Sino por la aparición de un pulpo que ya ha predicho, sin equivocarse una sola vez, siete resultados seguidos del mundial de fútbol. Los curiosos pueden buscar sus pasmosas hazañas en You Tube. El pulpo observa durante largo rato dos cajas con las banderas nacionales de cada equipo, y después de muchas indecisiones abraza dulce, morosamente, la del que va a ganar. Si se parte del supuesto –perfectamente razonable—de que para el molusco adivino la probabilidad de que cada equipo gane es del cincuenta por ciento, la probabilidad de arribar a siete éxitos seguidos por puro azar es menor al uno por ciento.
Ahora bien: aunque los pulpos son considerados animales sumamente inteligentes, su cerebro no puede compararse con el nuestro. Los humanos tienen una mente tan poderosa que inventaron esa maravilla que se llama estadística. Sin embargo, en las elecciones pasadas un colectivo de representantes de nuestra especie, utilizando tal herramienta, produjo sistemáticamente resultados descabellados. No digamos ya que por debajo de los estándares del pulpo síquico –que en perspectiva se antojan demasiado exigentes-, sino peores que los de cualquier invertebrado del montón, quizás incluso que los de un objeto inanimado (como una moneda).
¿Por qué suceden tales cosas? Mi explicación es que ese mismo desarrollo evolutivo que generó un Pascal creó dos clases de mecanismos que no sólo permiten la ineptitud, sino que la perpetúan. El primero son simplemente las excusas. En la medida en que vivimos inmersos en el lenguaje, podemos desarrollar destrezas para orientarnos en el mundo, pero también para explicar porqué no lo hacemos (o ambas). Los pobres pulpos, en cambio, son naturalmente darwinistas, si se me permite este chiste obvio. De mil pulpos a los que se les den más o menos bien los augurios, sólo uno aparecerá en You Tube (el más acertado, el más sorprendente), y por consiguiente será el que goce de buena alimentación y tratamiento especial. De mil encuestadores, quizás los de más notoriedad, los más gordos, no son los que mejor predicen, sino los que mejor explican por qué no pudieron predecir.

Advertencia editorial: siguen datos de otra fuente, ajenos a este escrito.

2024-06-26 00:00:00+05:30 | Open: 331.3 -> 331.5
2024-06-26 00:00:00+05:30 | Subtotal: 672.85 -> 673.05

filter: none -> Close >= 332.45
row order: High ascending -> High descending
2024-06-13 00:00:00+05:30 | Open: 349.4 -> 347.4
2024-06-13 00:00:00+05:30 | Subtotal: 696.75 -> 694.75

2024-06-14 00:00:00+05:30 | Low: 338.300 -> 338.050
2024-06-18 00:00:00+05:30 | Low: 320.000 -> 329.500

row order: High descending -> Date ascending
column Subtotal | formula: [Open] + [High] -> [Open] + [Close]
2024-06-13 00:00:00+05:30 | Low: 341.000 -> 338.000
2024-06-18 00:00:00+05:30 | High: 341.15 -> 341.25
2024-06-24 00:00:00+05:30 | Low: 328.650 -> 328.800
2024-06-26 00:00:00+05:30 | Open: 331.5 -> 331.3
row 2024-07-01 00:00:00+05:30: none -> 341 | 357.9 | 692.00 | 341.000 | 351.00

El segundo es la delegación catastrófica hacia arriba. Todos los que cometen (cometemos) equivocaciones apenas pequeñas lo conocen. Los errores cotidianos, banales, merecen reprimendas severas. Las burradas, las que producen los grandes ridículos y cuestan millones y millones de pesos, pasan sin castigo. La razón es sencilla. Una embarrada realmente grande compromete la cadena de mando hacia arriba. Piense el lector en una encuesta muy mal hecha. Terminan sintiéndose responsables los que la financiaron, los que la comentamos, los que operaron con base en ella. Y por consiguiente, todo el mundo termina guardando silencio.

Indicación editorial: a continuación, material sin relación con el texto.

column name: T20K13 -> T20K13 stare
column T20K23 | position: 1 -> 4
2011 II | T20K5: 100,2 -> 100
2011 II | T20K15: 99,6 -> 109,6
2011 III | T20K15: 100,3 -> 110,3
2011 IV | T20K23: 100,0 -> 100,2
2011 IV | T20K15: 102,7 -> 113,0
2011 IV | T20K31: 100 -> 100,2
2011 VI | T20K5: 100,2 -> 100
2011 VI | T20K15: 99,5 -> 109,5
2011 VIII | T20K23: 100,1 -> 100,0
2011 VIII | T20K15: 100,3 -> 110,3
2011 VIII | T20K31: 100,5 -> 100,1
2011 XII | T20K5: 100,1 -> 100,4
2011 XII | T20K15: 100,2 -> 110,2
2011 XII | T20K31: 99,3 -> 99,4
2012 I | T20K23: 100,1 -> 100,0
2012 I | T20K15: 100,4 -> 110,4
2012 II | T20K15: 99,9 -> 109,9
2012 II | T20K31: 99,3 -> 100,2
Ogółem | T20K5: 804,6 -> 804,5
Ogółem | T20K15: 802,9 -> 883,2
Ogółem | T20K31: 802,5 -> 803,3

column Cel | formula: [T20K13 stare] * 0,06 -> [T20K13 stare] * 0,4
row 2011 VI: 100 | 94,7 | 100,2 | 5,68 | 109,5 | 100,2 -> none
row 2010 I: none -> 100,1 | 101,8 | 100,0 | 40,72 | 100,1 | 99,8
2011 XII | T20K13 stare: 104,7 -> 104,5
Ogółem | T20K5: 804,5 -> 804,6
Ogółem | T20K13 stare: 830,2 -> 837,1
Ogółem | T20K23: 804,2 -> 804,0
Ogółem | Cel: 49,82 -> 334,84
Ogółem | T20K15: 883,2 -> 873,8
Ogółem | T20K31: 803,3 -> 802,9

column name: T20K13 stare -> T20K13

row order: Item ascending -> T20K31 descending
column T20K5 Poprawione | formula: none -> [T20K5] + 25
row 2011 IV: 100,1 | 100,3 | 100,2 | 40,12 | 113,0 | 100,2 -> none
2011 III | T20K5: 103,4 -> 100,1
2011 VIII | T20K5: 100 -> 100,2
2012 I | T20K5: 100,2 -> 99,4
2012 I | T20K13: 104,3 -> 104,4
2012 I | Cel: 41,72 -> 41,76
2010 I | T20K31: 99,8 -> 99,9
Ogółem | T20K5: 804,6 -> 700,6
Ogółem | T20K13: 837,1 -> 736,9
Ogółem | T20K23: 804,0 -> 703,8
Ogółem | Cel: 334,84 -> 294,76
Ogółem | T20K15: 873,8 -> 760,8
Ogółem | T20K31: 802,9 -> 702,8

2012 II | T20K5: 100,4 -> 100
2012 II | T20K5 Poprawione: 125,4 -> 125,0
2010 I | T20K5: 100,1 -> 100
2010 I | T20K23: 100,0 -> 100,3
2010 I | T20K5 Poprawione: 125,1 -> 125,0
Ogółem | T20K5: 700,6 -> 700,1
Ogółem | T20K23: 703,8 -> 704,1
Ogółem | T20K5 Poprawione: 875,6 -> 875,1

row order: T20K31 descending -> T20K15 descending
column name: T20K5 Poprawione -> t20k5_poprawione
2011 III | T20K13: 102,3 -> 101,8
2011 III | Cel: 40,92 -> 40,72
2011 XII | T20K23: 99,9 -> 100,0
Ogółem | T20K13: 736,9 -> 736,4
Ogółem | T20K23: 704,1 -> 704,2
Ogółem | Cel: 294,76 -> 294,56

De hecho, hubo durante la pasada campaña indicios muy claros de que muchas encuestas no valían el papel sobre el que estaban escritas. Y (casi) nadie dijo nada. Y no se produjo ningún debate serio después de consumados los hechos. Sí, claro, he estado dramatizando. No es como para pelear con la especie. Pero, mientras no haya un análisis sobre lo que pasó, me quedo con el pulpo.